He recibido de pronto una agradable sorpresa. Algo totalmente inesperado. Alguien, ya no sé quién ni cuándo, trajo a la casa en su macetita, un cacto pequeño, bonito, decorativo. A los cactos les pasa lo que a los perros: todos los cachorros son simpáticos y se los quiere uno llevar a casa, provocan el mimo, el jugueteo y una cierta ternura; impulsos que se van perdiendo conforme el animal o la planta crece. Y le crecen colmillos, o espinas. En este caso, tan lentamente que uno no se da cuenta de lo que ha ocurrido, simplemente de estar el gracioso cactus de tres o cuatro cuerpecillos cilíndricos, ligeramente atamborados, de color verde cenizo, sobre una mesa en el salón pasa -pasó- a vivir en el balcón, a la intemperie, a ser regado por la lluvia y a conocer las inclemencias principales: el invierno y el olvido.

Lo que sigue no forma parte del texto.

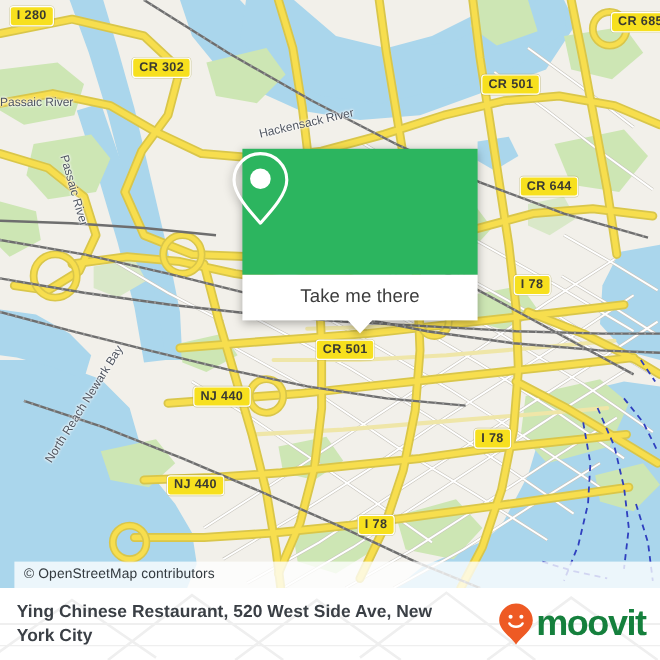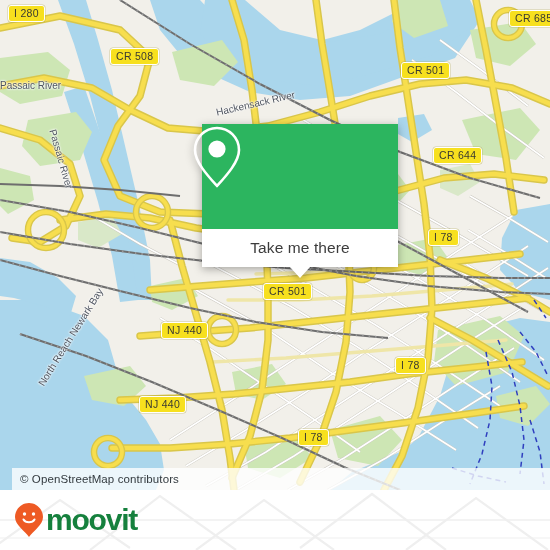--- a/index.html
+++ b/index.html
@@ -22,7 +22,7 @@
     border-radius:3px;
     color:#3a3a32;
     font-size:10.5px;
-    font-weight:normal;
+    font-weight:bold;
     letter-spacing:.3px;
     padding:1px 5px 2px 5px;
     line-height:12px;

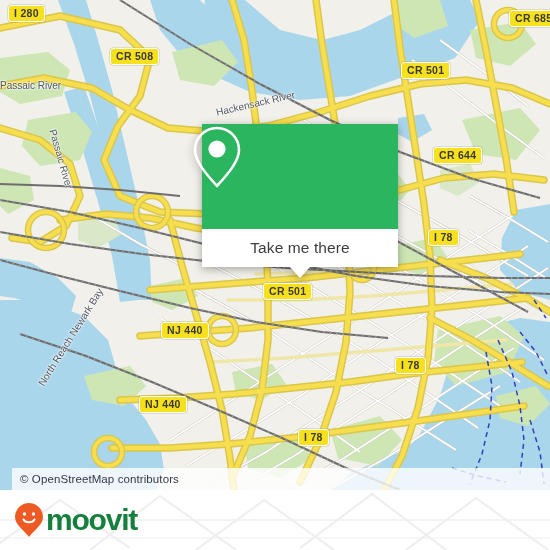--- a/index.html
+++ b/index.html
@@ -298,7 +298,7 @@
     <div class="maplabel" style="left:36px;top:382px;transform:rotate(-58deg);transform-origin:0 0;">North Reach Newark Bay</div>
 
     <div class="shield" style="left:8px;top:5px;">I 280</div>
-    <div class="shield" style="left:110px;top:48px;">CR 508</div>
+    <div class="shield" style="left:110px;top:48px;">CR 302</div>
     <div class="shield" style="left:401px;top:62px;">CR 501</div>
     <div class="shield" style="left:509px;top:10px;">CR 685</div>
     <div class="shield" style="left:409px;top:147px;margin-left:24px;">CR 644</div>

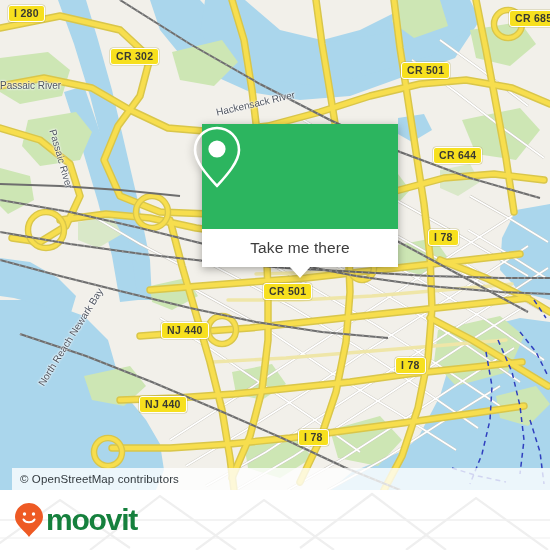--- a/index.html
+++ b/index.html
@@ -340,6 +340,7 @@
       </g>
     </svg>
     <div id="footer-inner">
+      <div id="place-title">Ying Chinese Restaurant, 520 West Side Ave, New York City</div>
       <div id="brand">
         <svg width="30" height="36" viewBox="0 0 30 36">
           <path d="M15,1 C7.3,1 1,7.3 1,15 C1,23 11,29 15,35 C19,29 29,23 29,15 C29,7.3 22.7,1 15,1 Z" fill="#EE5A24"></path>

No sé cómo perdió tierra al tiempo que le crecieron nuevos cuerpos, menos armónicos porque eran los de la realidad real y no los de la cría en invernadero, y perdió gracia y encanto conforme fue ganando vigor y espinas. También perdió su nombre que estaba en un cartoncito graciosamente acomodado a modo de información cultural para aquellos que lo vieran y se convirtió en un cactus adulto sin nombre. Y digo que recibí una agradable sorpresa -lo mismo habría aceptado la noticia de que la planta no había podido prosperar en este clima y había muerto- cuando pasados los fríos y con la Primavera papaloteante encima, volvimos a abrir las ventanas de los balcones y hete aquí que el cactus, ajeno a nuestras caricias y cuidados, se presentó con sendas coronas de flores de un encendido color magenta en el remate superior de cada cuerpo. ¿Qué es esto, quién le ensartó las florecitas a esta planta, son de papel? Fueron las primeras preguntas que me salieron sin querer, antes de darme cuenta de que el cactus había elaborado pacientemente en la adversidad la fuerza para mostrar su vitalidad y su belleza. O dicho en otras palabras: que nosotros, sea como sea, le importamos poco.
La casa está llena de sorpresas; ya no digamos las plantas, que están vivas, sino todas las cosas animadas e inanimadas, se van transformando todos los días, mostrándose, revelándose, haciéndose uno con nosotros, sus habitantes, sus dadores de palabras; el principio y el fin de todo motivo posible para estar aquí. Aunque en resumen, como bien les mostró el cactus, una cosa sean las cosas y otra cosa nosotros que las soñamos.